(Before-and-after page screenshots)

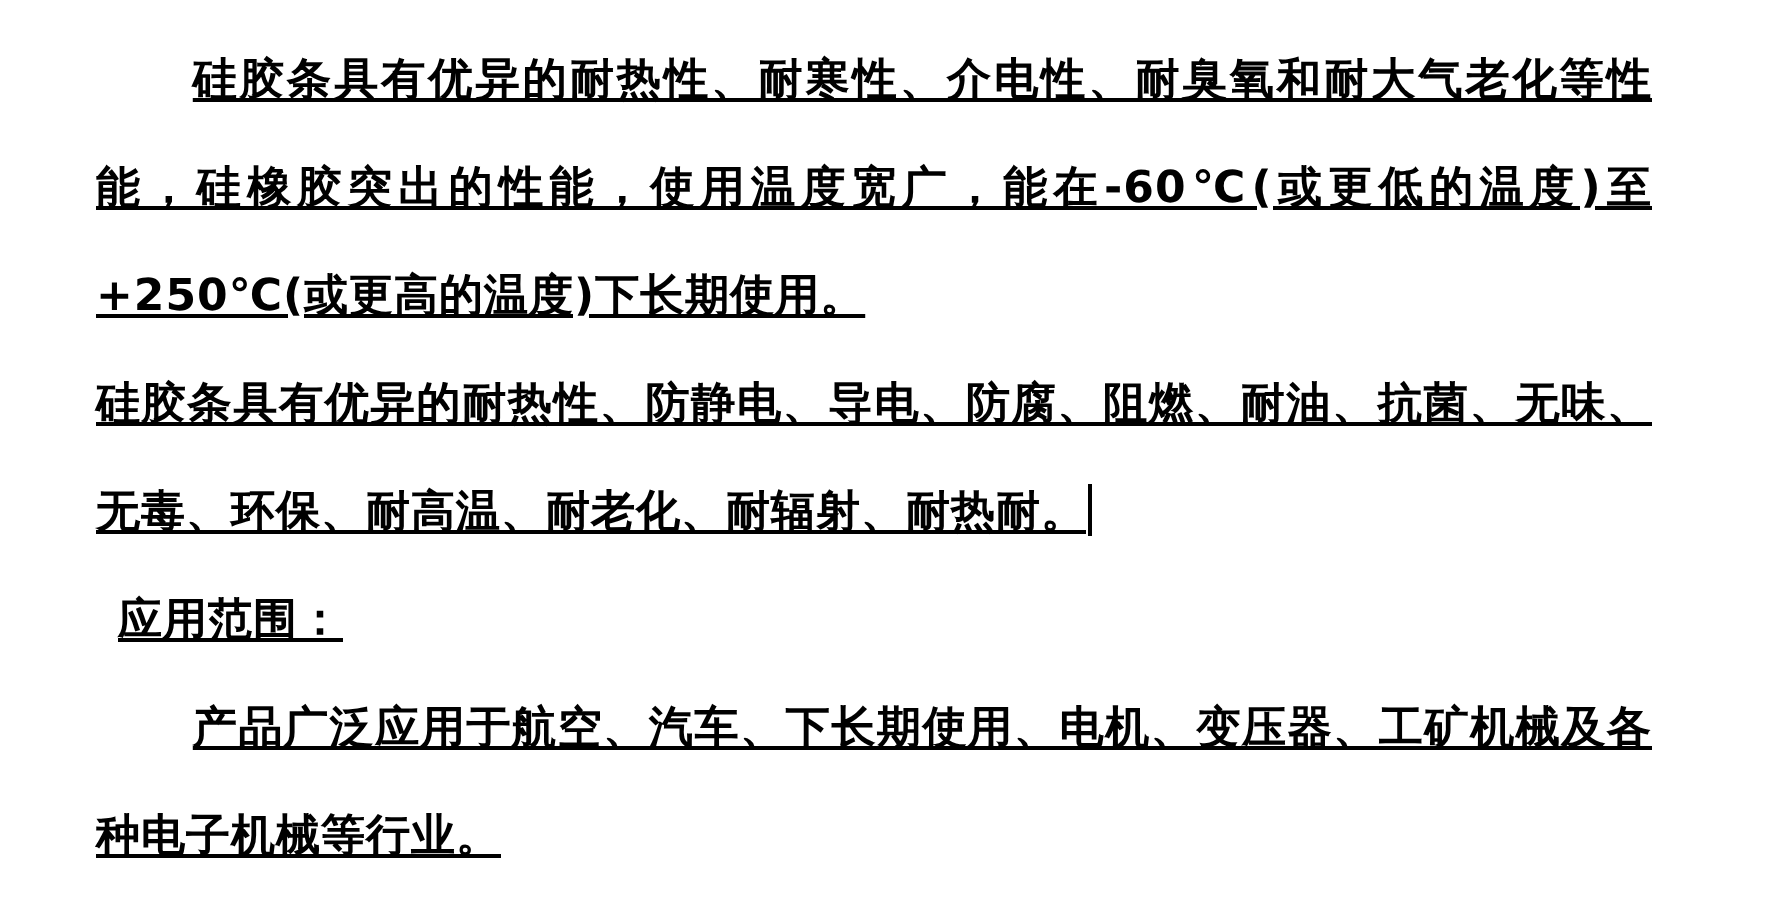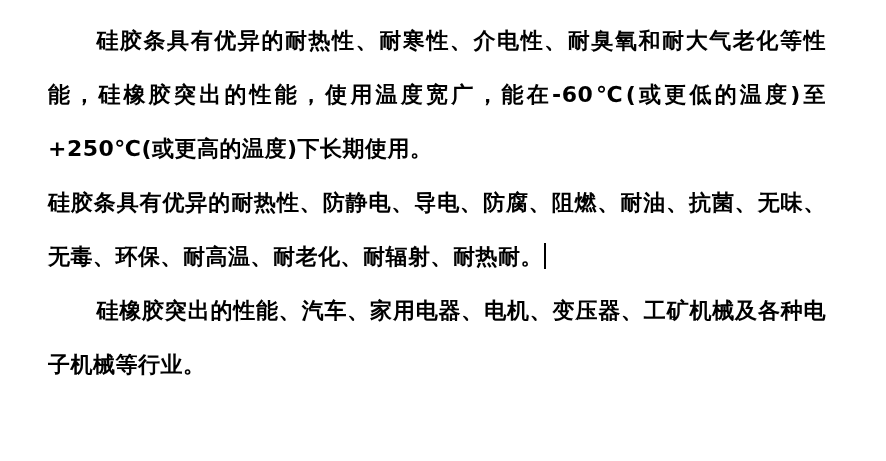--- a/index.html
+++ b/index.html
@@ -20,6 +20,7 @@
     background: #ffffff;
     box-sizing: border-box;
     padding: 14px 60px 0 48px;
+    text-decoration: underline;
   }
   .doc-body {
     color: #000000;

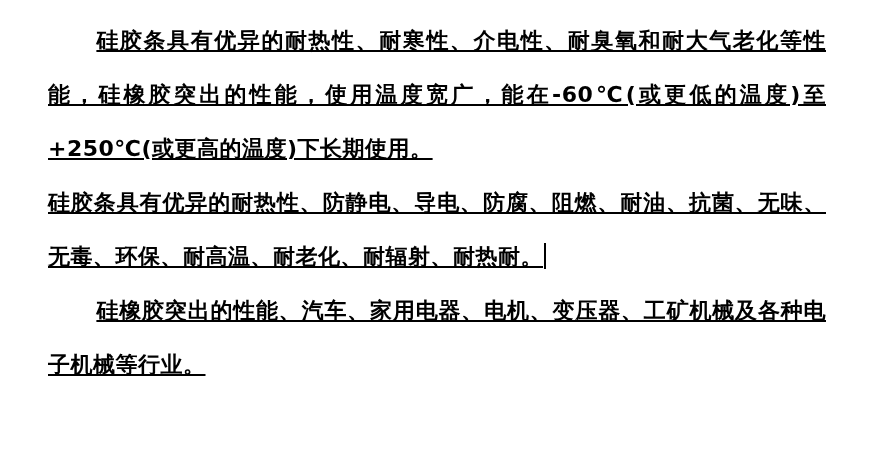--- a/index.html
+++ b/index.html
@@ -59,6 +59,7 @@
 
     <p class="para"><span>硅胶条具有优异的耐热性、防静电、导电、防腐、阻燃、耐油、抗菌、无味、无毒、环保、耐高温、耐老化、耐辐射、耐热耐。</span><span class="caret"></span></p>
 
+    <p class="para indent-small">应用范围：</p>
 
     <p class="para indent">硅橡胶突出的性能、汽车、家用电器、电机、变压器、工矿机械及各种电子机械等行业。</p>
 

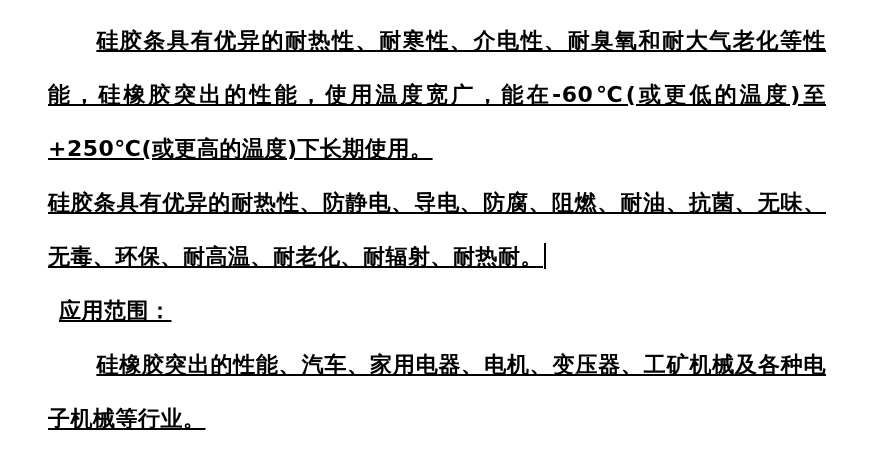--- a/index.html
+++ b/index.html
@@ -61,7 +61,7 @@
 
     <p class="para indent-small">应用范围：</p>
 
-    <p class="para indent">硅橡胶突出的性能、汽车、家用电器、电机、变压器、工矿机械及各种电子机械等行业。</p>
+    <p class="para indent">产品广泛应用于航空、汽车、下长期使用、电机、变压器、工矿机械及各种电子机械等行业。</p>
 
   </div>
 </div>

Exercise instructions: Starting at the line that contains "color: #000000;", transcribe each line through the last one of the entries above, exactly and without pictures.

Response to this task:
     color: #000000;

--- a/index.html
+++ b/index.html
@@ -59,6 +59,7 @@
 
     <p class="para"><span>硅胶条具有优异的耐热性、防静电、导电、防腐、阻燃、耐油、抗菌、无味、无毒、环保、耐高温、耐老化、耐辐射、耐热耐。</span><span class="caret"></span></p>
 
+    <p class="para indent-small">应用范围：</p>
 
     <p class="para indent">硅橡胶突出的性能、汽车、家用电器、电机、变压器、工矿机械及各种电子机械等行业。</p>
 

--- a/index.html
+++ b/index.html
@@ -61,7 +61,7 @@
 
     <p class="para indent-small">应用范围：</p>
 
-    <p class="para indent">硅橡胶突出的性能、汽车、家用电器、电机、变压器、工矿机械及各种电子机械等行业。</p>
+    <p class="para indent">产品广泛应用于航空、汽车、下长期使用、电机、变压器、工矿机械及各种电子机械等行业。</p>
 
   </div>
 </div>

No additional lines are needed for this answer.